Trial periods - things to keep in mind:

  1.     The agreement and trial period provisions must be in writing.
  2.     The employee must sign the agreement prior to commencing employment
  3.     A trial period is not effective where the employee has previously been employed by the employer.
  4.     The trial period clause must contain the following information.
    •  The length of the trial period (not to exceed 90 calendar days).
    •  The trial period commences at the beginning of the employee’s employment.
    •  During the trial period, the employer may terminate employment.
    •  If the notice period under the trial period clause is different to the termination provisions in the employment agreement, this must be specified.

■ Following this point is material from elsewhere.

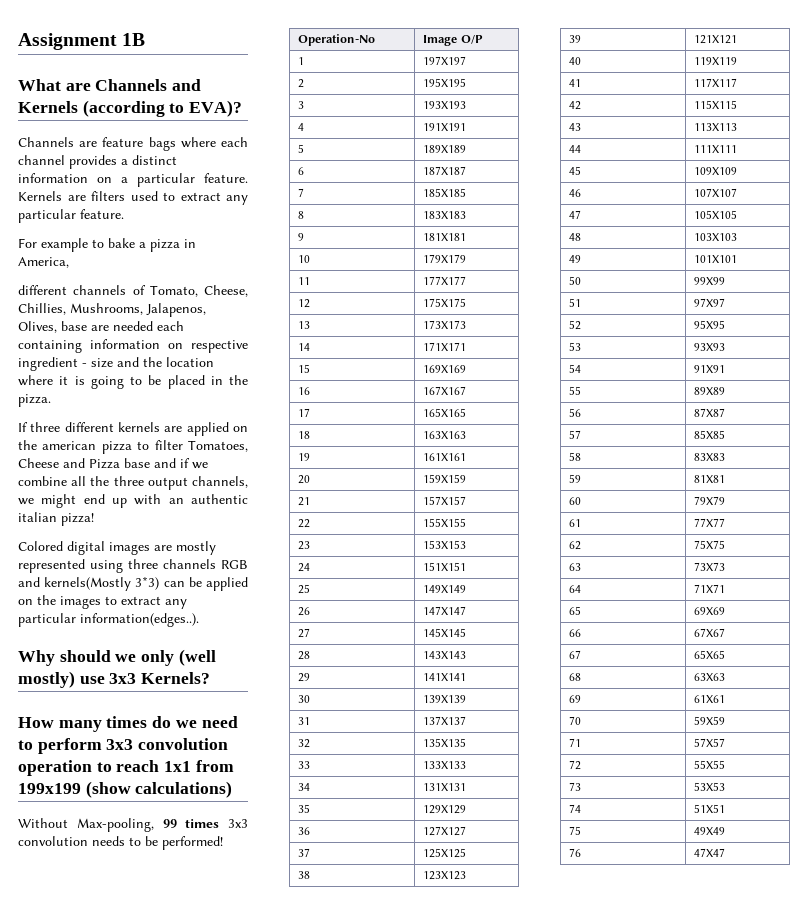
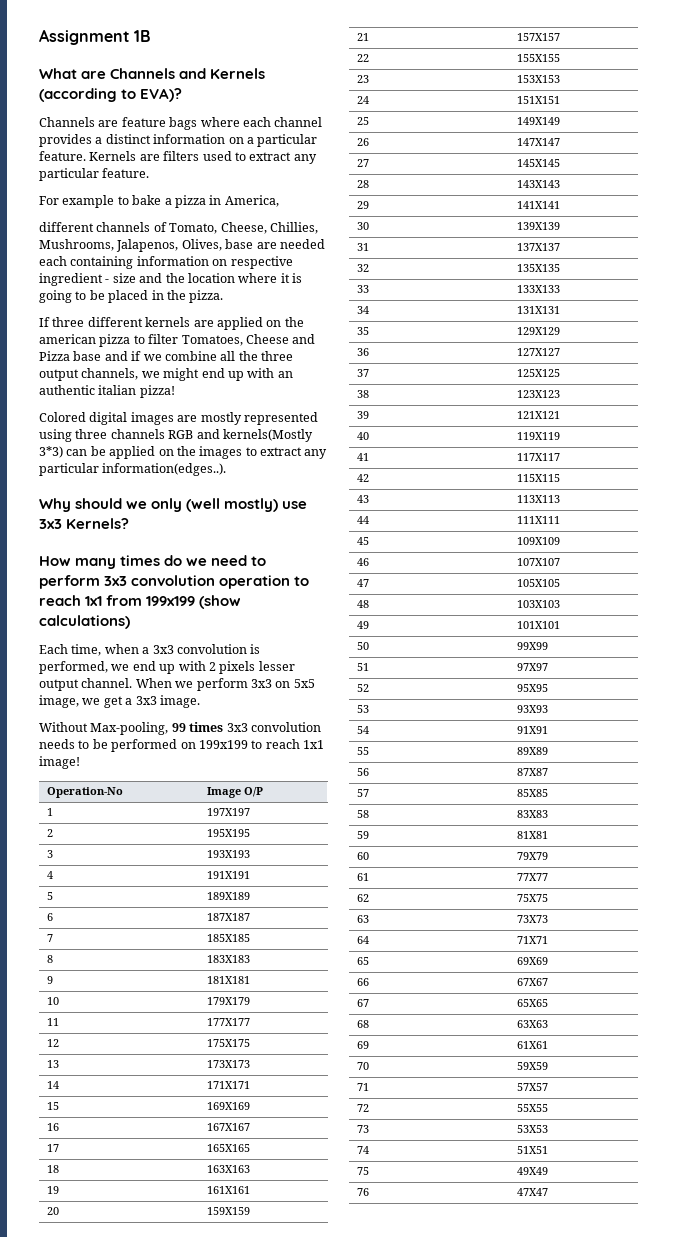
(233, 789) none -> [39,644,261,656] [39,661,295,674] [39,678,315,691] [39,695,200,708] // Each time, when a 3x3 convolution is performed, we end up with 2 pixels lesser output channel. When we perform 3x3 on 5x5 image, we get a 3x3 image.
[162,836,223,850] performed! -> [111,739,324,752] [39,756,80,769] performed on 199x199 to reach 1x1 image!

    •  The employee is not entitled to raise a personal grievance or other legal proceedings in respect of a dismissal under the trial period provisions.
  5.     A termination under a 90 day trial clause must be notified before the 90 day period ends.
  6.     Termination must be communicated clearly (preferably in writing).
  7.     The employee must be provided with the opportunity to work out the relevant notice period, or offered payment in lieu of working the notice period.
  8.     The notice period can extend beyond the 90 day period so long as effective notice has been given of the termination.
  9.    The employee cannot raise a personal grievance in respect of the dismissal, however, the employee is not precluded from raising a grievance for any other matters (for example, sexual harassment, unjustified disadvantage issues or non-payment of wages).

If you have any concerns about employment issues or agreements, we recommend that you promptly seek advice.